Sebelum semuanya mulai kacau, Madushanka, seorang akuntan berusia 27 tahun, belajar di Jepang dan berharap bisa bekerja di sana. 

Dia pindah kembali ke rumah pada tahun 2018 setelah ayahnya meninggal, untuk menjaga ibu dan saudara perempuannya.

Baca Juga: Meski Stok Gas Langka karena Negara Bangkrut, Sri Lanka Pilih Gunakan Cadangan Gas untuk Kremasi

Miraj Madusanka, kiri, membantu ibunya Sriyani, menyalakan perapian kayu bakar di rumah mereka di Kolombo, Sri Lanka, 10 Juni 2022. Madushanka, seorang akuntan berusia 27 tahun, belajar di Jepang dan berharap bisa bekerja di sana. Dia pindah kembali ke rumah pada tahun 2018 setelah ayahnya meninggal, untuk menjaga ibu dan saudara perempuannya. (Sumber: AP Photo/Eranga Jayawardena)

Madushanka menyelesaikan studinya dan mendapatkan pekerjaan di bidang pariwisata, tetapi kehilangan pekerjaan itu di bawah bayang-bayang serangan teror 2019 yang mengguncang negara dan ekonominya.

Pekerjaan berikutnya menguap selama pandemi. Dia sekarang bekerja untuk sebuah perusahaan manajemen, pekerjaan keempatnya dalam empat tahun.

Tetapi bahkan dengan gaji yang dapat diandalkan, dia hampir tidak bisa menghidupi keluarganya.
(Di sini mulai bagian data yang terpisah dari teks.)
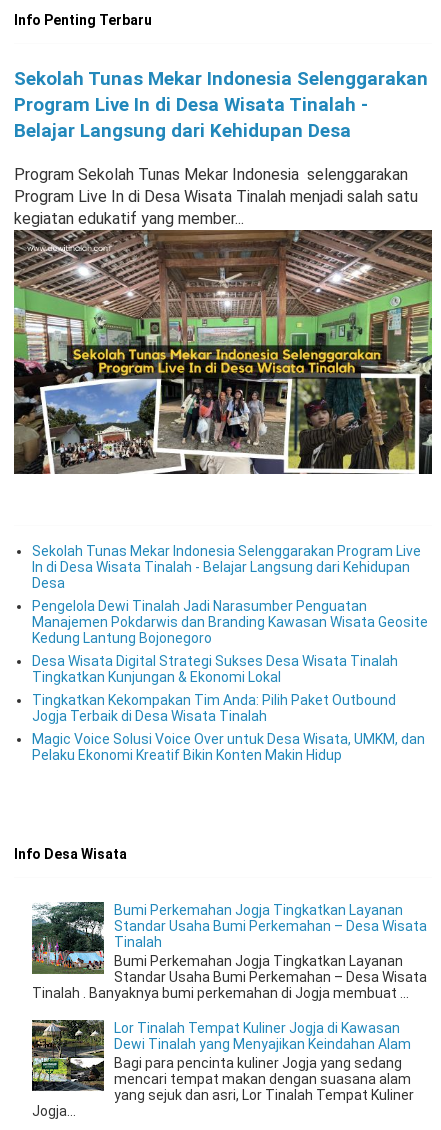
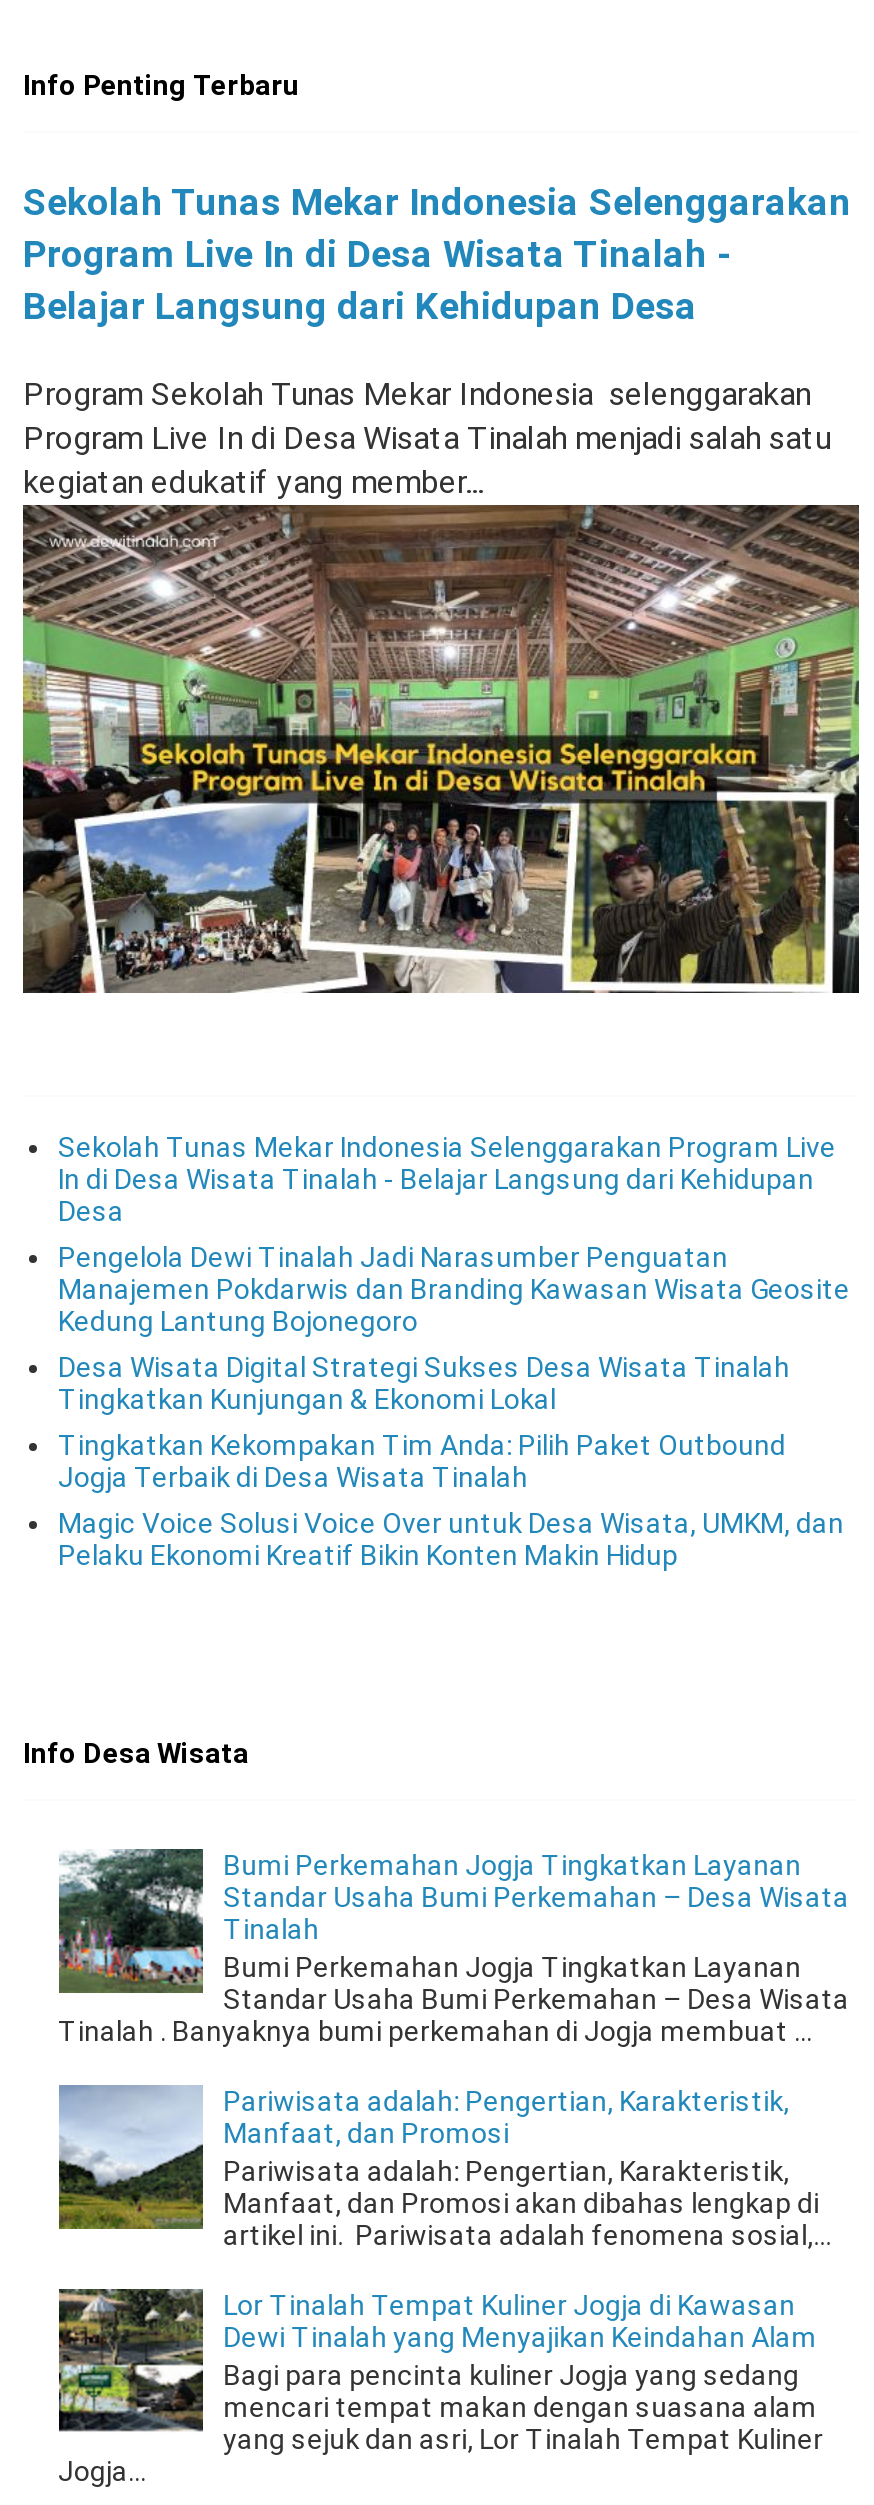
+ [image]
+ Pariwisata adalah: Pengertian, Karakteristik,
+ Manfaat, dan Promosi
+ Pariwisata adalah: Pengertian, Karakteristik,
+ Manfaat, dan Promosi akan dibahas lengkap di
+ artikel ini. Pariwisata adalah fenomena sosial,...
Harga pangan naik tiga kali lipat dalam beberapa pekan terakhir, memaksa keluarga tersebut untuk mencari bantuan beras dari pemerintah dan sumbangan dari kuil dan masjid Buddha terdekat.
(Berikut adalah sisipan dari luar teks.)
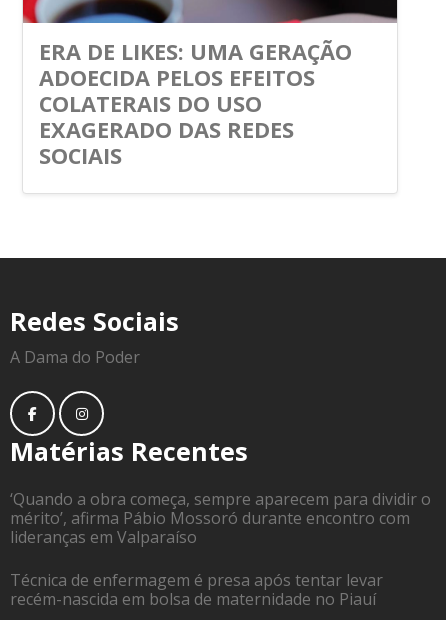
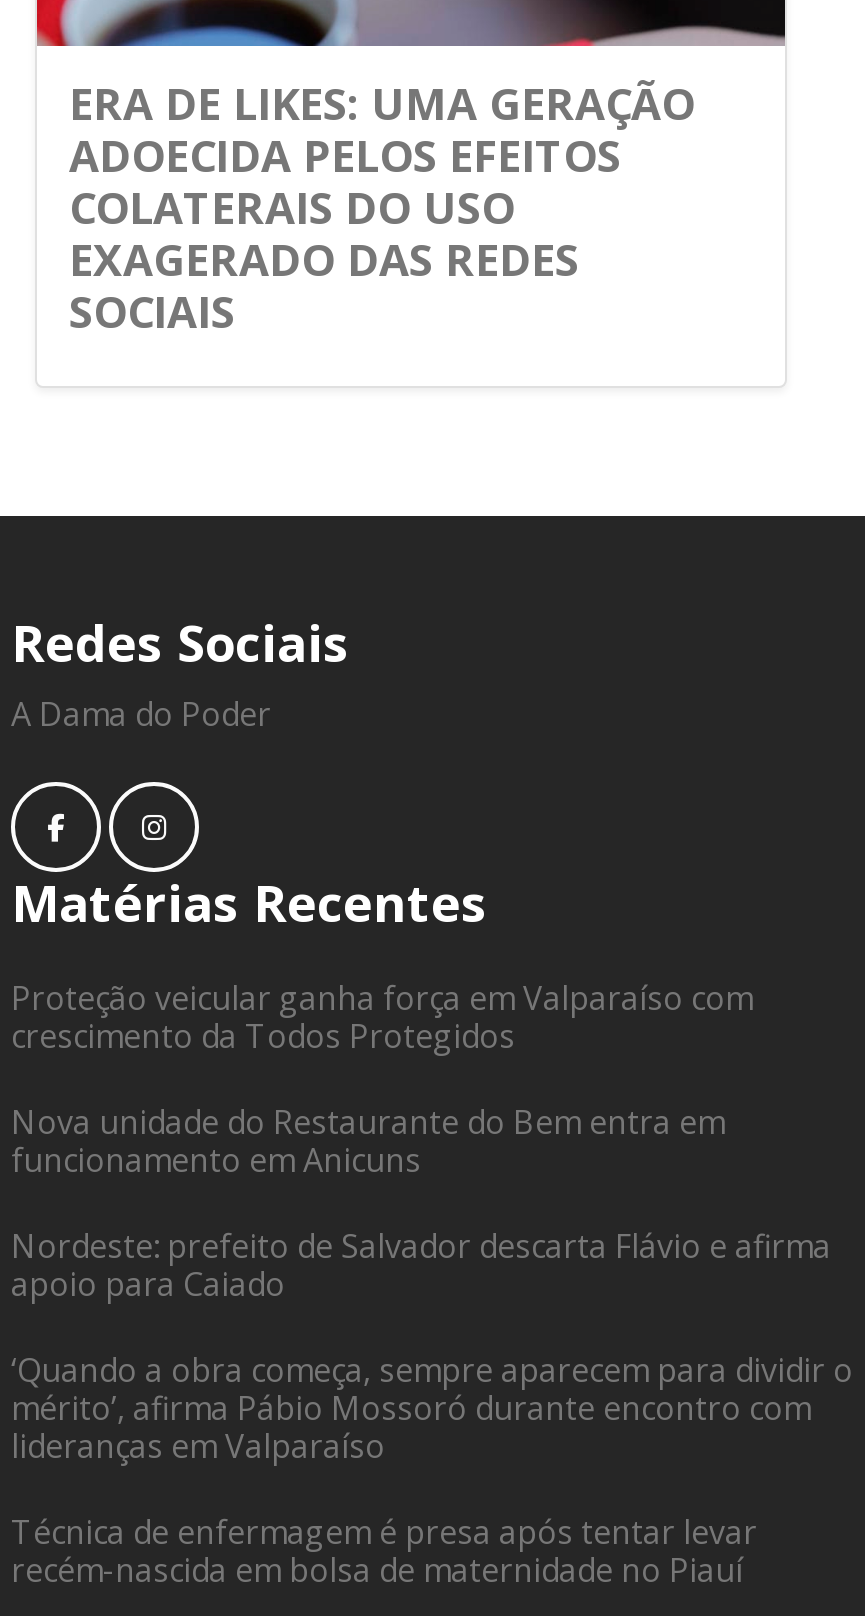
+ Proteção veicular ganha força em Valparaíso com
+ crescimento da Todos Protegidos
+ Nova unidade do Restaurante do Bem entra em
+ funcionamento em Anicuns
+ Nordeste: prefeito de Salvador descarta Flávio e afirma
+ apoio para Caiado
Tabungan Madushanka habis.

"Saat ini, hanya ada cukup untuk bertahan hidup - jika ada bulan di mana kami tidak mendapatkan manfaat tambahan dari luar, kami harus bertahan entah bagaimana," katanya.

Bahkan krisis masa lalu, seperti perang saudara selama hampir 30 tahun di Sri Lanka yang berakhir pada 2009 atau tsunami 2004 yang menghancurkan, tidak menyebabkan tingkat rasa sakit atau penderitaan seperti ini bagi mereka yang berada di luar daerah yang terkena dampak, kata para ahli.

Sampai saat ini, kelas menengah Sri Lanka, yang diperkirakan oleh para ahli antara 15 hingga 20 persen dari populasi perkotaan negara itu, umumnya menikmati keamanan dan kenyamanan ekonomi.

Baca Juga: Wawancara PM Sri Lanka: Terpaksa Beli Minyak Rusia, Tak Kapok Utang China

Ibu-ibu Sri Lanka mengantri minyak tanah yang tidak pernah tiba di Kolombo bulan Mei 2022. (Sumber: AP Photo/Eranga Jayawardena)

"Krisis ini benar-benar mengejutkan kelas menengah, memaksa mereka ke dalam kesulitan yang tidak pernah mereka alami sebelumnya, seperti mendapatkan barang-barang pokok, tidak tahu apakah mereka bisa mendapatkan bahan bakar meskipun harus mengantre berjam-jam," kata Bhavani Fonseka, seorang peneliti senior di Pusat Alternatif Kebijakan di Kolombo, ibu kota Sri Lanka.

"Mereka benar-benar tersentak tidak seperti waktu lainnya dalam tiga dekade terakhir," kata Fonseka.

Kelas menengah Sri Lanka mulai membengkak tahun 1970-an setelah ekonomi negara itu terbuka untuk lebih banyak perdagangan dan investasi. 

Sejak itu, PDB per kapita Sri Lanka tumbuh mantap, dengan PDB per kapita Sri Lanka melonjak lebih tinggi daripada banyak negara tetangganya.